他方、融資残高に占める不良債権比率(90日以上の債務不履行)は09年7月5.9%に達したが、10年1月には5.5%へ低下している。また融資増といっても、国内融資残高はGDP比44.6%にとどまっており、中国の126.2%(08年)、インド64.2%(07年)と比べてまだ水準は低い。

2月訪問したブラジル北部マナウス市では、川沿いのスラムは遊歩道と住宅地に変わり、新しいショッピングセンターが次々と建設されていた。14年ワールドカップに向け、新しいスタジアムの建設工事(マナウスでの建設費用は約250億円)など、今後は国際イベントに向けた建設特需も見込まれる。

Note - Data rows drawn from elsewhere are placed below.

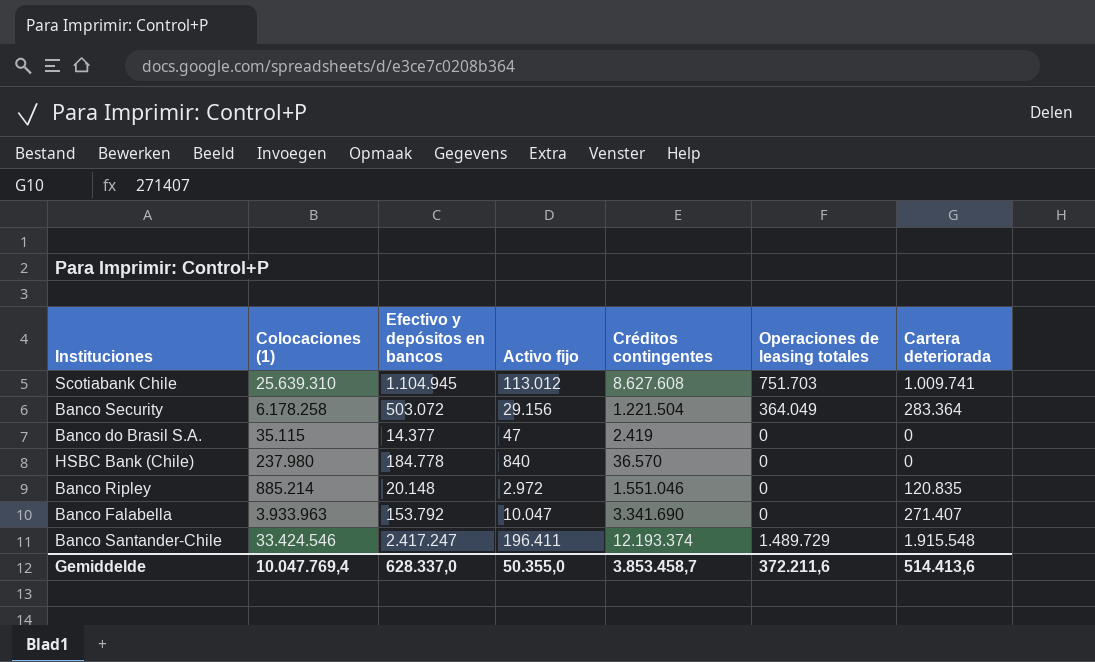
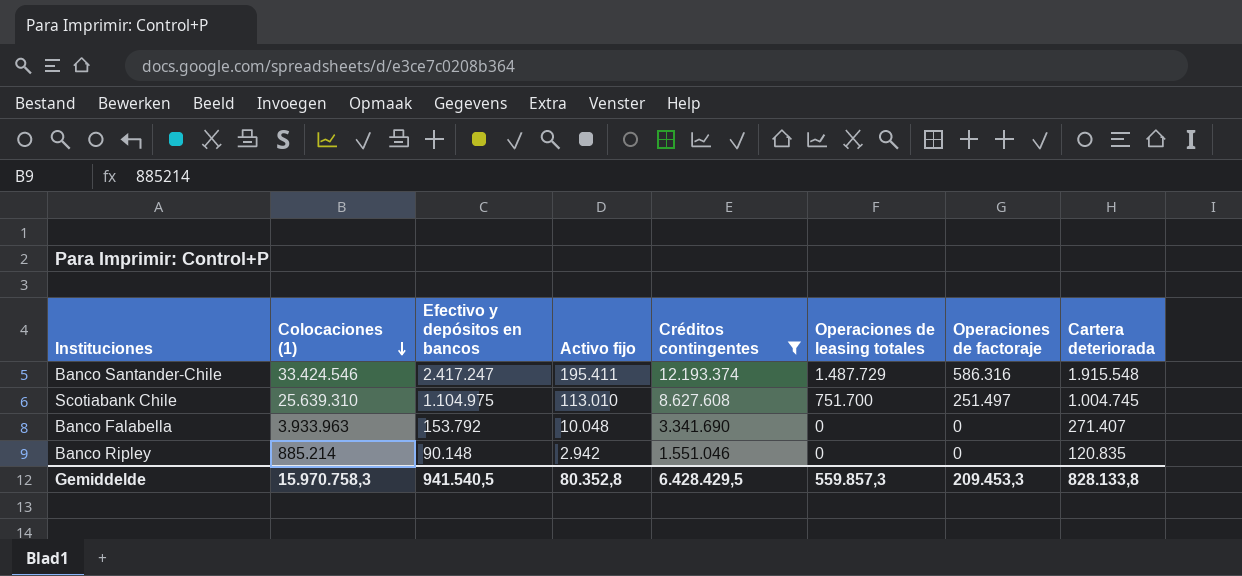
filter: none -> Créditos contingentes >= 1.551.046
row order: none -> Colocaciones (1) descending
column Operaciones de factoraje | position: none -> 7
Banco Santander-Chile | Activo fijo: 196.411 -> 195.411
Banco Santander-Chile | Operaciones de leasing totales: 1.489.729 -> 1.487.729
Scotiabank Chile | Efectivo y depósitos en bancos: 1.104.945 -> 1.104.975
Scotiabank Chile | Activo fijo: 113.012 -> 113.010
Scotiabank Chile | Operaciones de leasing totales: 751.703 -> 751.700
Scotiabank Chile | Cartera deteriorada: 1.009.741 -> 1.004.745
Banco Falabella | Activo fijo: 10.047 -> 10.048
Banco Ripley | Efectivo y depósitos en bancos: 20.148 -> 90.148
Banco Ripley | Activo fijo: 2.972 -> 2.942
Gemiddelde | Colocaciones (1): 10.047.769,4 -> 15.970.758,3
Gemiddelde | Efectivo y depósitos en bancos: 628.337,0 -> 941.540,5
Gemiddelde | Activo fijo: 50.355,0 -> 80.352,8
Gemiddelde | Créditos contingentes: 3.853.458,7 -> 6.428.429,5
Gemiddelde | Operaciones de leasing totales: 372.211,6 -> 559.857,3
Gemiddelde | Cartera deteriorada: 514.413,6 -> 828.133,8

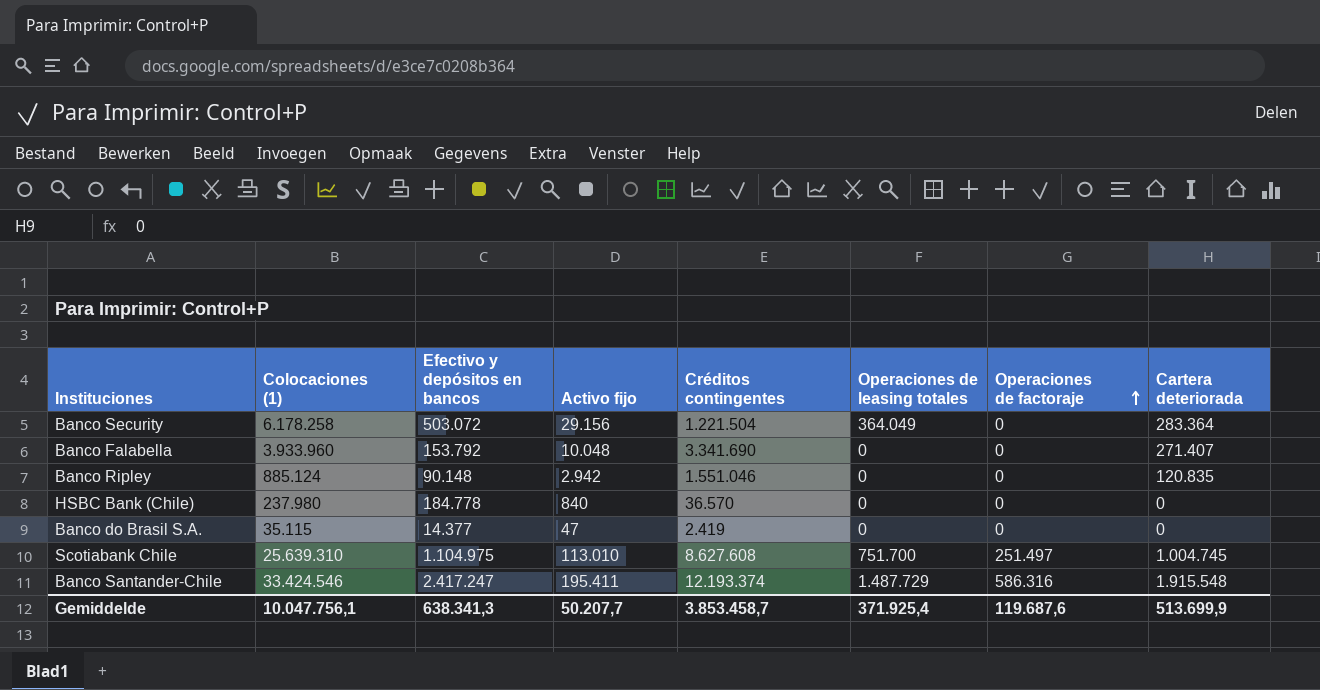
filter: Créditos contingentes >= 1.551.046 -> none
row order: Colocaciones (1) descending -> Operaciones de factoraje ascending
Banco Falabella | Colocaciones (1): 3.933.963 -> 3.933.960
Banco Ripley | Colocaciones (1): 885.214 -> 885.124
Gemiddelde | Colocaciones (1): 15.970.758,3 -> 10.047.756,1
Gemiddelde | Efectivo y depósitos en bancos: 941.540,5 -> 638.341,3
Gemiddelde | Activo fijo: 80.352,8 -> 50.207,7
Gemiddelde | Créditos contingentes: 6.428.429,5 -> 3.853.458,7
Gemiddelde | Operaciones de leasing totales: 559.857,3 -> 371.925,4
Gemiddelde | Operaciones de factoraje: 209.453,3 -> 119.687,6
Gemiddelde | Cartera deteriorada: 828.133,8 -> 513.699,9

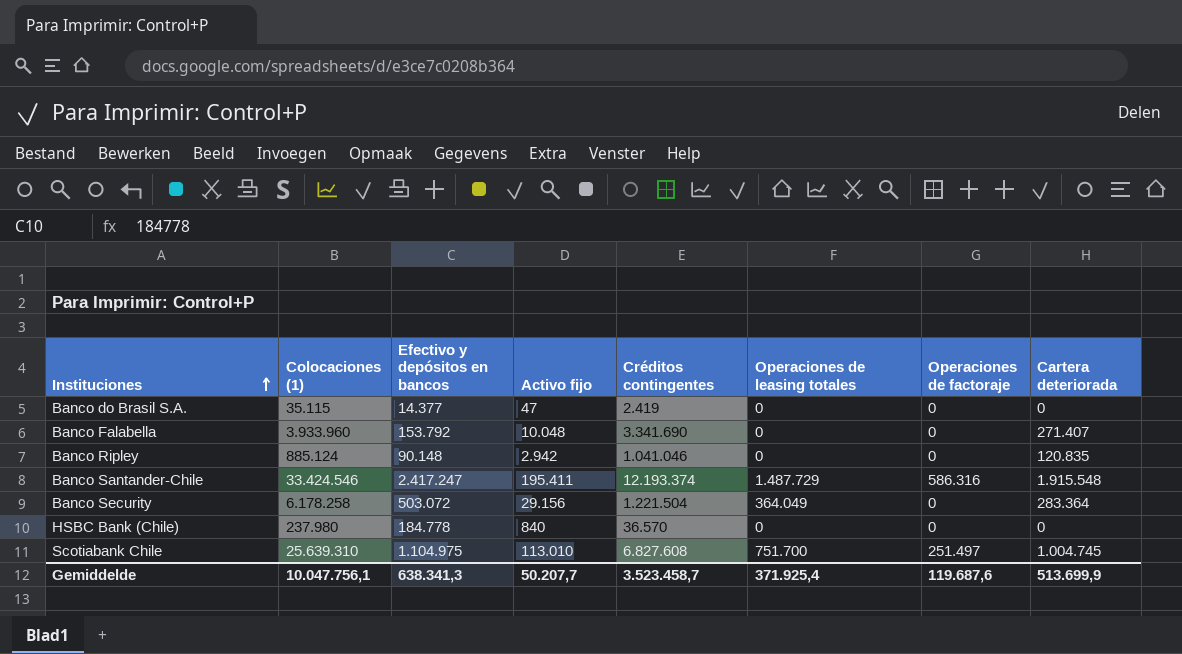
row order: Operaciones de factoraje ascending -> Instituciones ascending
Banco Ripley | Créditos contingentes: 1.551.046 -> 1.041.046
Scotiabank Chile | Créditos contingentes: 8.627.608 -> 6.827.608
Gemiddelde | Créditos contingentes: 3.853.458,7 -> 3.523.458,7

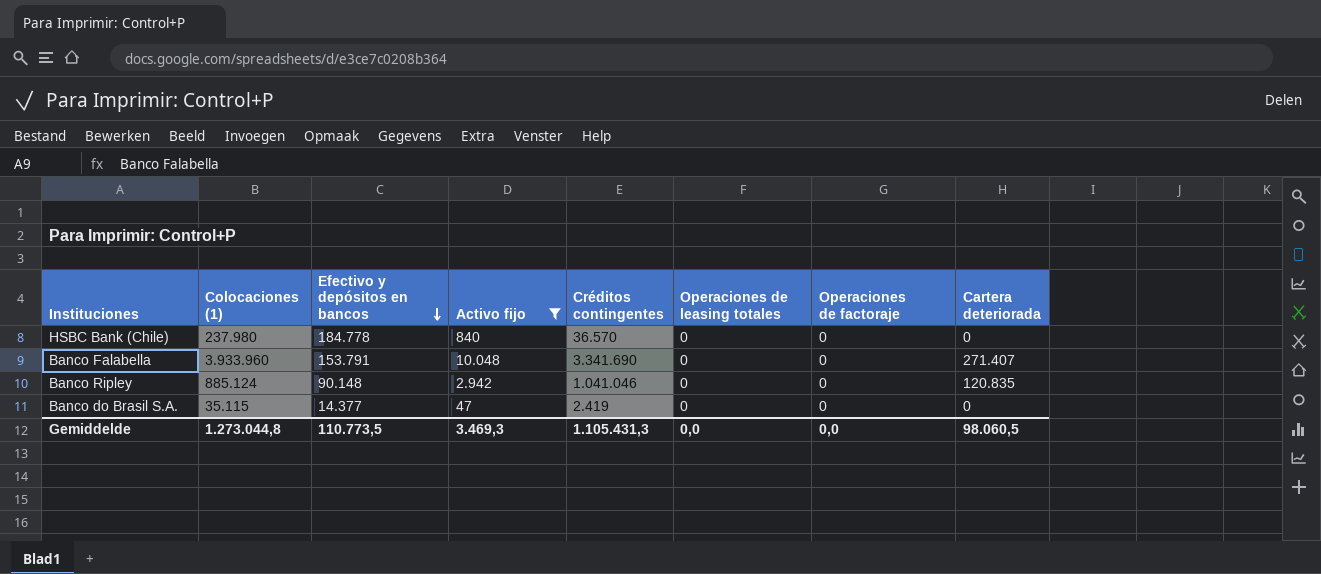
filter: none -> Activo fijo <= 10.048
row order: Instituciones ascending -> Efectivo y depósitos en bancos descending
Banco Falabella | Efectivo y depósitos en bancos: 153.792 -> 153.791
Gemiddelde | Colocaciones (1): 10.047.756,1 -> 1.273.044,8
Gemiddelde | Efectivo y depósitos en bancos: 638.341,3 -> 110.773,5
Gemiddelde | Activo fijo: 50.207,7 -> 3.469,3
Gemiddelde | Créditos contingentes: 3.523.458,7 -> 1.105.431,3
Gemiddelde | Operaciones de leasing totales: 371.925,4 -> 0,0
Gemiddelde | Operaciones de factoraje: 119.687,6 -> 0,0
Gemiddelde | Cartera deteriorada: 513.699,9 -> 98.060,5

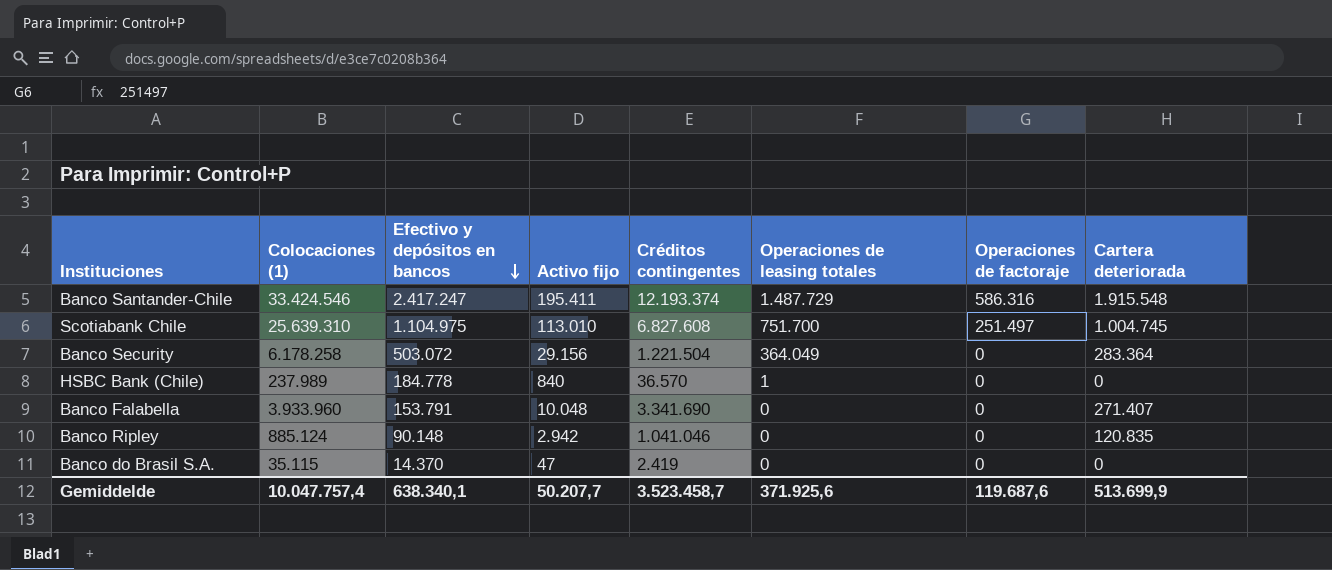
filter: Activo fijo <= 10.048 -> none
HSBC Bank (Chile) | Colocaciones (1): 237.980 -> 237.989
HSBC Bank (Chile) | Operaciones de leasing totales: 0 -> 1
Banco do Brasil S.A. | Efectivo y depósitos en bancos: 14.377 -> 14.370
Gemiddelde | Colocaciones (1): 1.273.044,8 -> 10.047.757,4
Gemiddelde | Efectivo y depósitos en bancos: 110.773,5 -> 638.340,1
Gemiddelde | Activo fijo: 3.469,3 -> 50.207,7
Gemiddelde | Créditos contingentes: 1.105.431,3 -> 3.523.458,7
Gemiddelde | Operaciones de leasing totales: 0,0 -> 371.925,6
Gemiddelde | Operaciones de factoraje: 0,0 -> 119.687,6
Gemiddelde | Cartera deteriorada: 98.060,5 -> 513.699,9

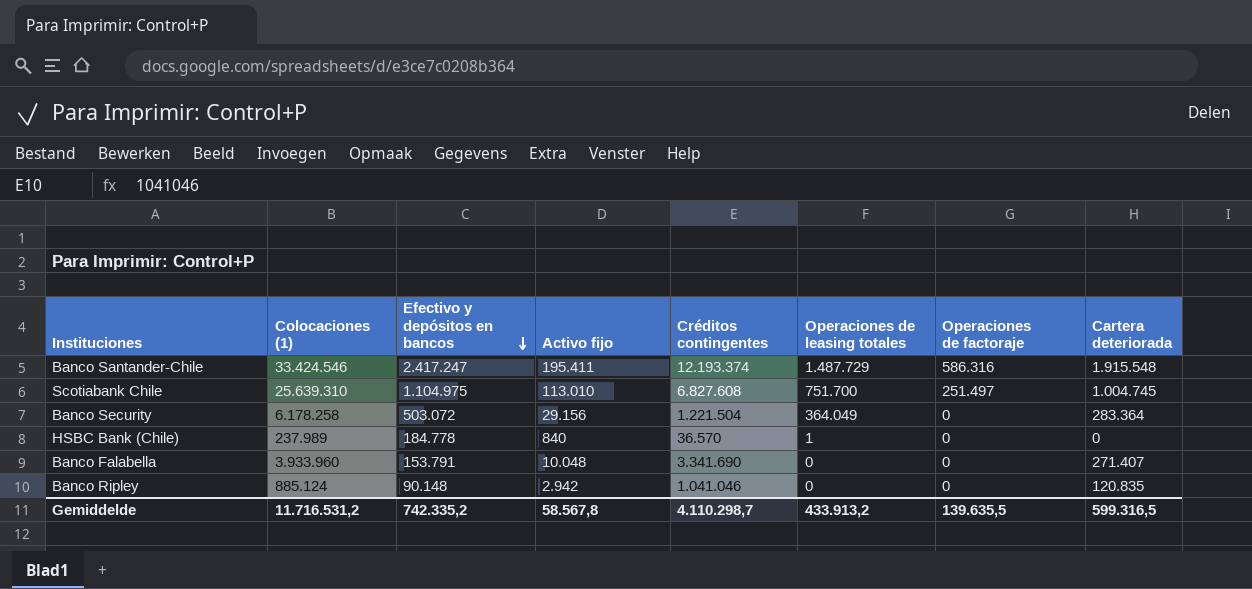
row Banco do Brasil S.A.: 35.115 | 14.370 | 47 | 2.419 | 0 | 0 | 0 -> none
Gemiddelde | Colocaciones (1): 10.047.757,4 -> 11.716.531,2
Gemiddelde | Efectivo y depósitos en bancos: 638.340,1 -> 742.335,2
Gemiddelde | Activo fijo: 50.207,7 -> 58.567,8
Gemiddelde | Créditos contingentes: 3.523.458,7 -> 4.110.298,7
Gemiddelde | Operaciones de leasing totales: 371.925,6 -> 433.913,2
Gemiddelde | Operaciones de factoraje: 119.687,6 -> 139.635,5
Gemiddelde | Cartera deteriorada: 513.699,9 -> 599.316,5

政府は3月29日に、11~14年にかけて総額9589億レアル(約48兆円)に及ぶ経済成長促進プログラム第2弾(PAC2)を発表した。PACはブラジル経済の持続的な成長に向けたインフラ投資促進を図るもので、07~10年も総額6380億レアル(約32兆円)規模で実施している。これまでも未完了工事が多く、今年10月の大統領選挙をにらんだ与党の人気取りとの批判もあるが、政府はプログラム期間中、年5.5%の成長持続を打ち出した。

PAC2を発表するルーラ大統領。今後の経済運営に自信を見せた(Copyright AFP)

ブラジルでは成長の制約条件として、投資の少なさが挙げられている。09年はGDP比16.7%であるが、これを政府は14年までに21.5%へ引き上げたい考えだ。ただ、そのためには高金利、高税率といった高コスト体質の改善や、インフラ投資に関する制度の枠組み整備なども必要となろう。次期大統領の舵取りが中長期的な成長を左右することになる。